掻き落とし、染付、イッチンといろいろやるのも「面白そう、やってみよう」っていうところからで。
敢えて何も決めずに取り組み始めるので、非効率的なことも多いですけど。
-:モチーフもすごく独特ですよね。
アフロヘア、スクーターに乗る人、ケンタウルス…。一体どこから着想を得ているのですか?
松本:自分の身の回りにあるものや、その時面白いと感じたものだと思います。
あとは民画の影響とか…。
日本の絵巻物や朝鮮民画やロシアのルボーク、フランスの動物寓意譚とか昔から大好きで。
民画って、信仰に根差したものや強い願いが込められているような画題でも、滑稽だったりふざけている感じがあったりして今見ても楽しいし、すごく元気をもらえるんですよね。
自分もそういうものが作りたいなと。
-:使う度に笑顔になれるうつわ、いいですね。
松本さんはいつも何かしら新しいことに取り組まれている印象がありますが、これから挑戦したいことって何でしょうか?
様式と感覚のバランス
松本:そうですね…。うつわの絵柄ってすごく考えられていて、長い歴史の中でどんどん洗練されていくじゃないですか。
様式的な要素って使いやすさにも繋がっていると思うので、そういう部分も意識しながら、且つ感覚で作ることで生まれる雰囲気も大事にして…。
少しずつそのバランスを取っていけたらと思っています。
それから今、三人展でも見てもらえたらと新しく磁器に取り組んでいます。
でも作る感覚が陶土とは何もかも違いすぎて全然うまくいかないんで、焼いたらこれダメかもしれないです(笑)。
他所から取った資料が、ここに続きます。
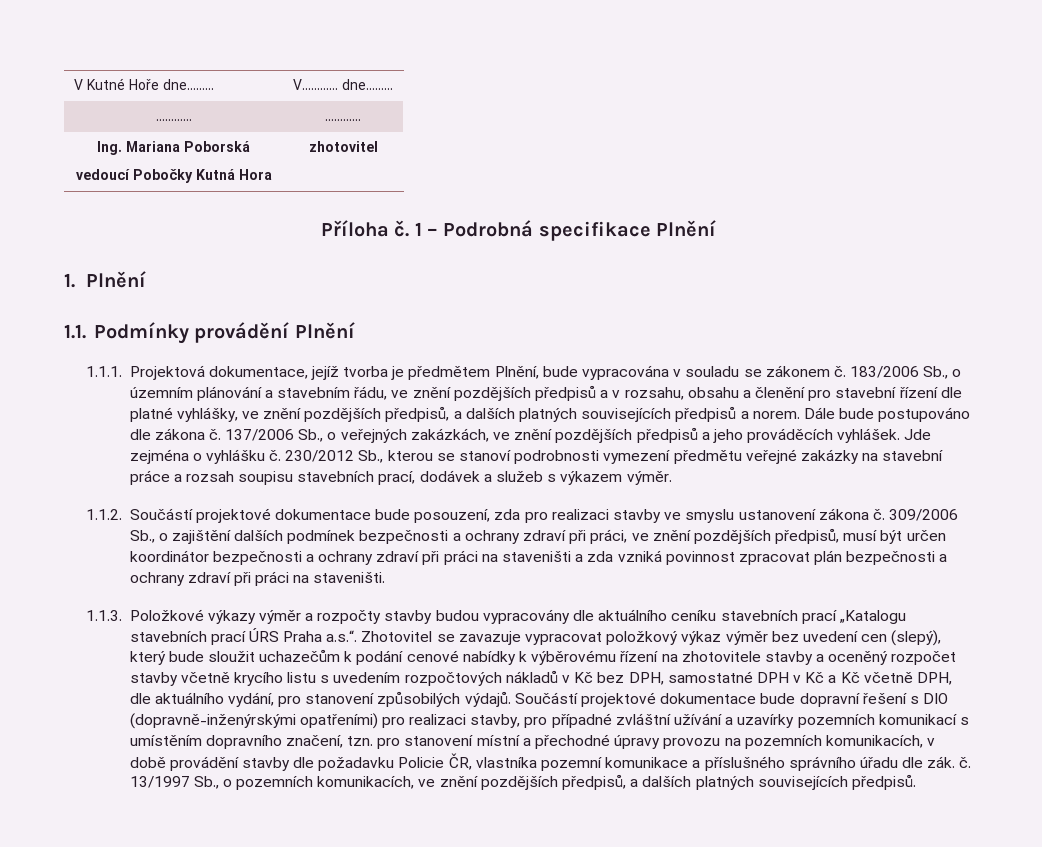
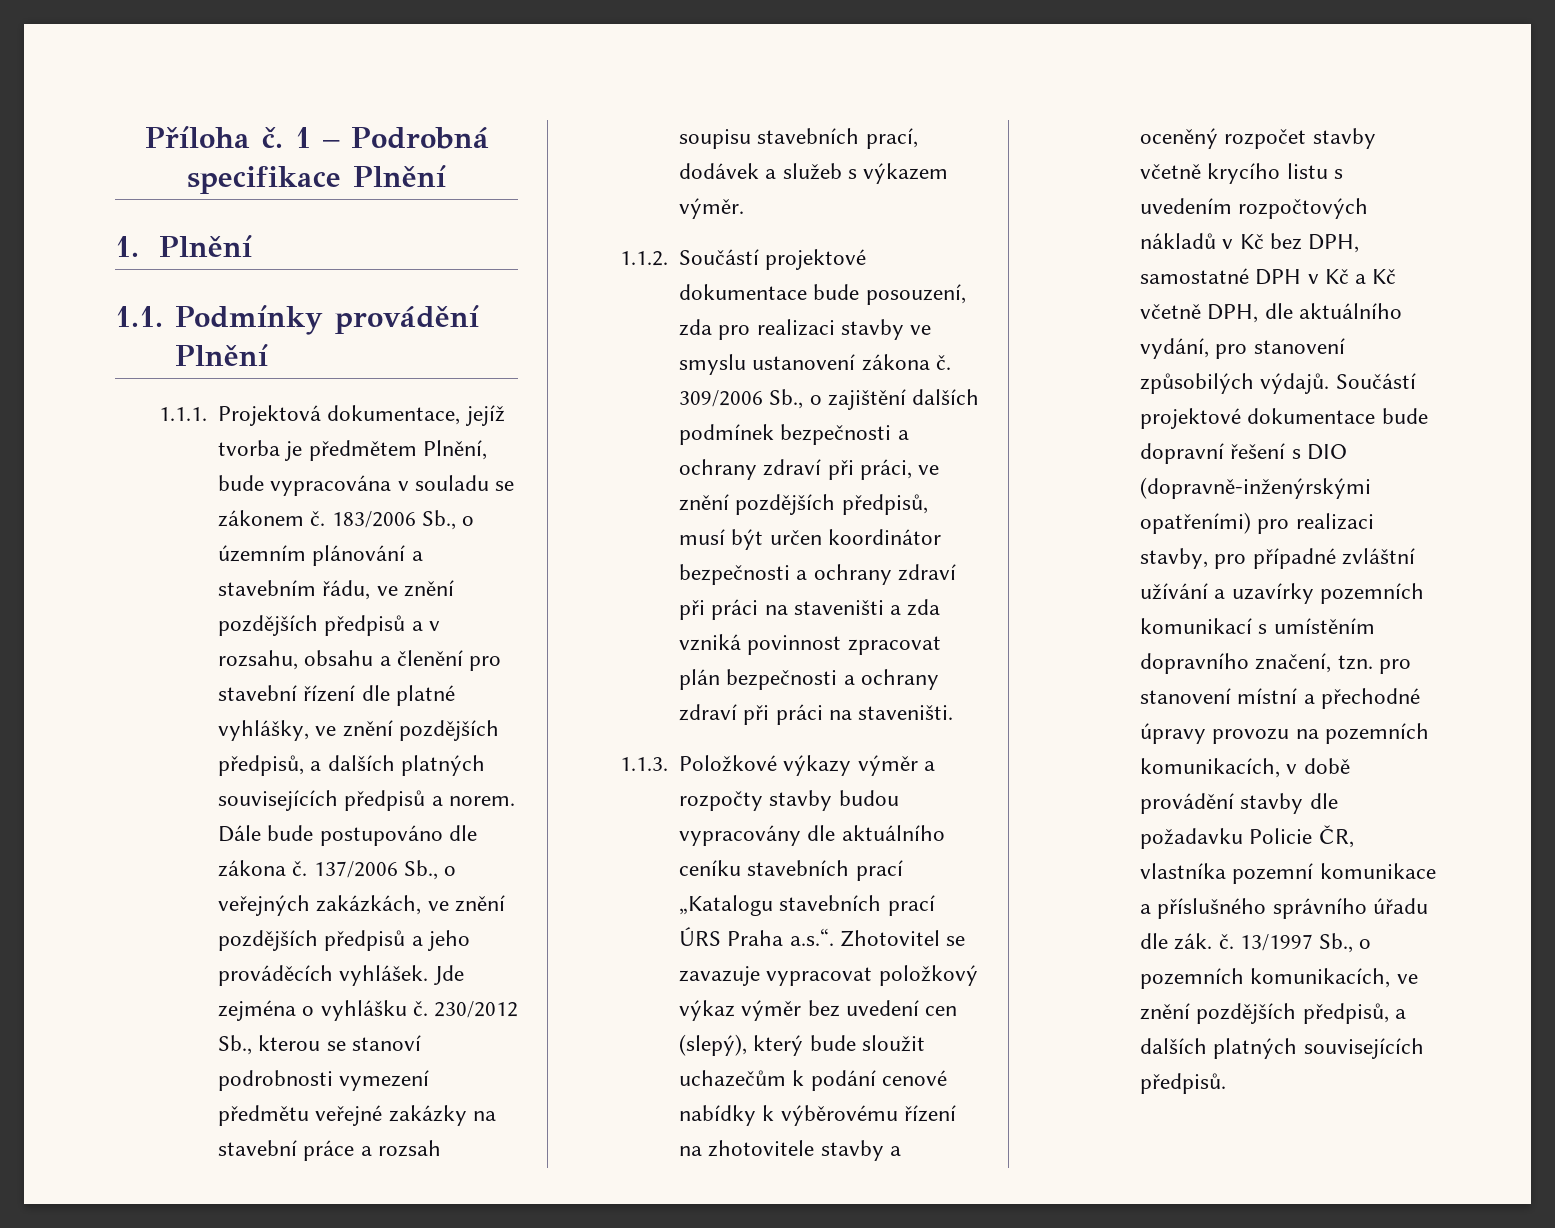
- V Kutné Hoře dne……… | V………… dne………
- ………… | …………
- Ing. Mariana Poborská
- vedoucí Pobočky Kutná Hora | zhotovitel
色合いやアイテムにも「これやってみよう」という案はいっぱいありますよ。
-:また新たなアイデアから大きく舵を切ることがあるかもしれないってことですね。
松本:常に、今までのものをぶっ壊したいとは思っていますので(笑)。
-:三人展、楽しみにしています。よろしくお願いいたします。